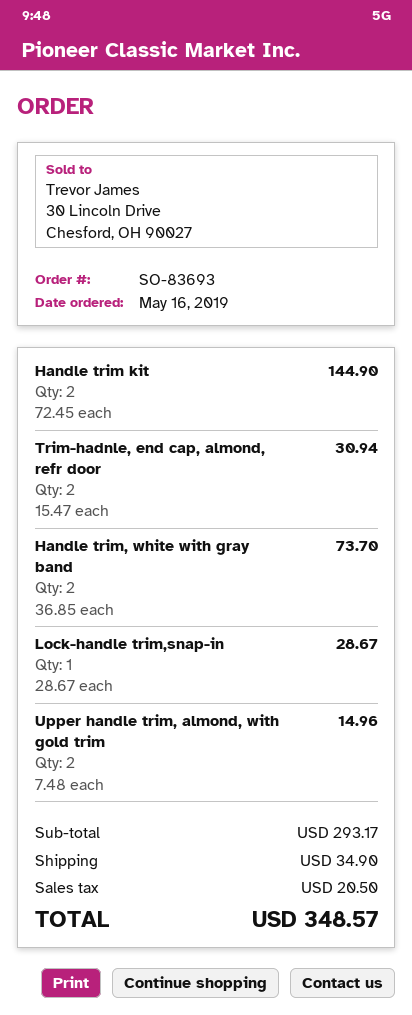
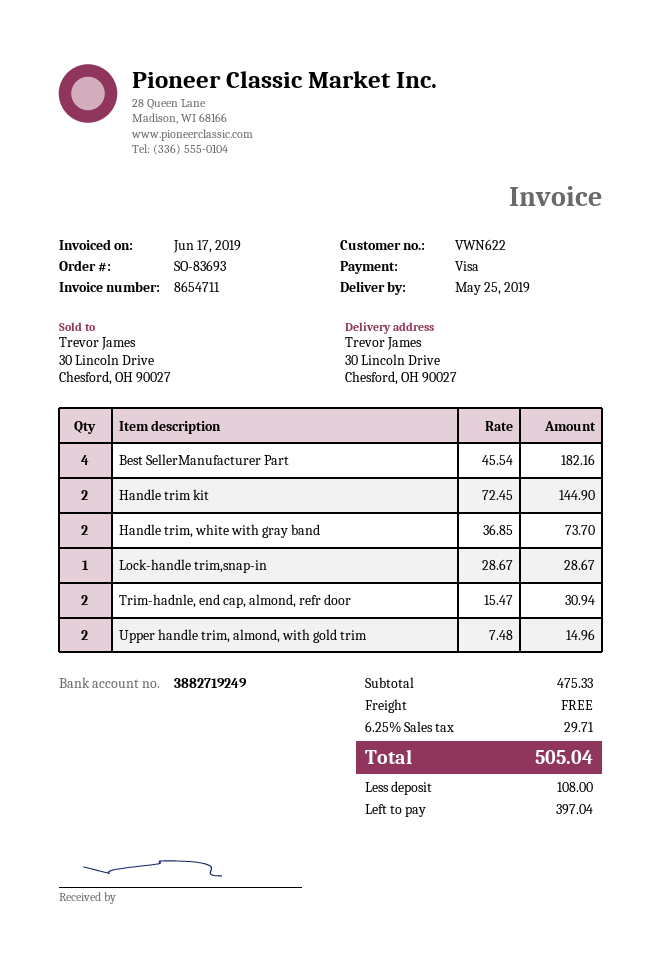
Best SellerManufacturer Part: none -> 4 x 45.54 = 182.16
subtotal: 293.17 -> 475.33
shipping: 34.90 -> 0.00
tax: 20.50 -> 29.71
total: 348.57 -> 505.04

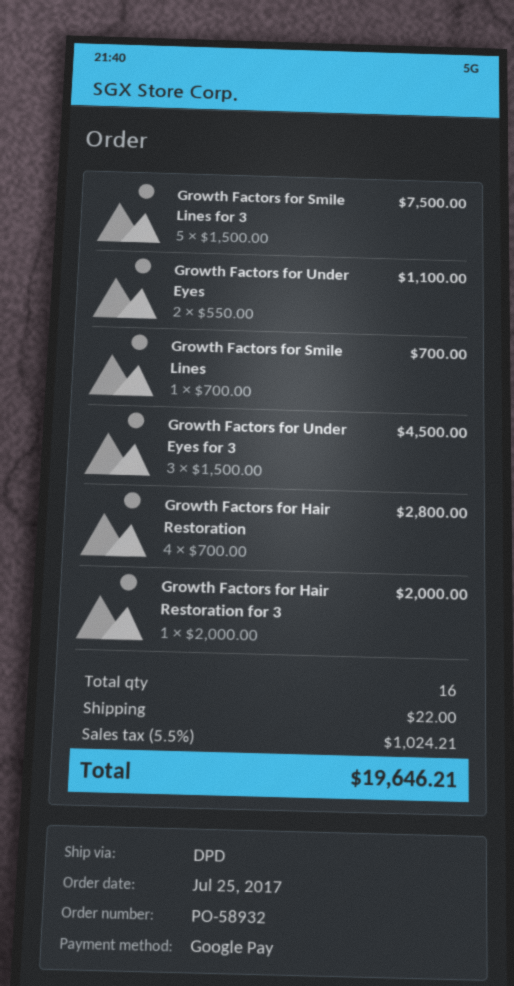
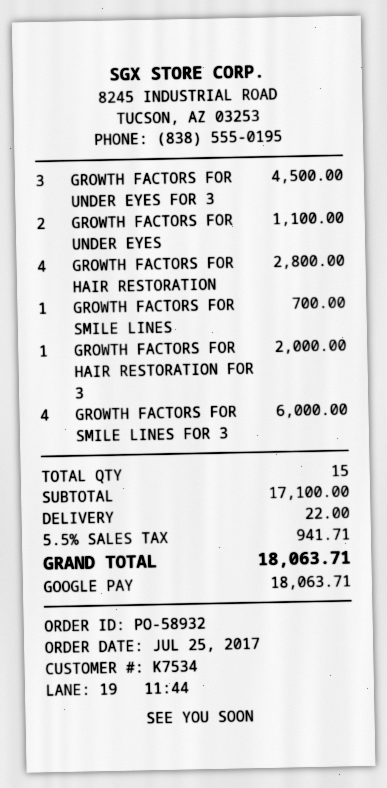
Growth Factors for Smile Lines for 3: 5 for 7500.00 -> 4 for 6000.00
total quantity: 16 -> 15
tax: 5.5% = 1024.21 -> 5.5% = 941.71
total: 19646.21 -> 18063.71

────

▸ WHAT TO DO:
The answer must be the line containing "Growth Factors for" and every line after it to the end of the records, repeated exactly.

▸ TASK OUTPUT:
Growth Factors for Smile Lines for 3: 5 for 7500.00 -> 4 for 6000.00
total quantity: 16 -> 15
tax: 5.5% = 1024.21 -> 5.5% = 941.71
total: 19646.21 -> 18063.71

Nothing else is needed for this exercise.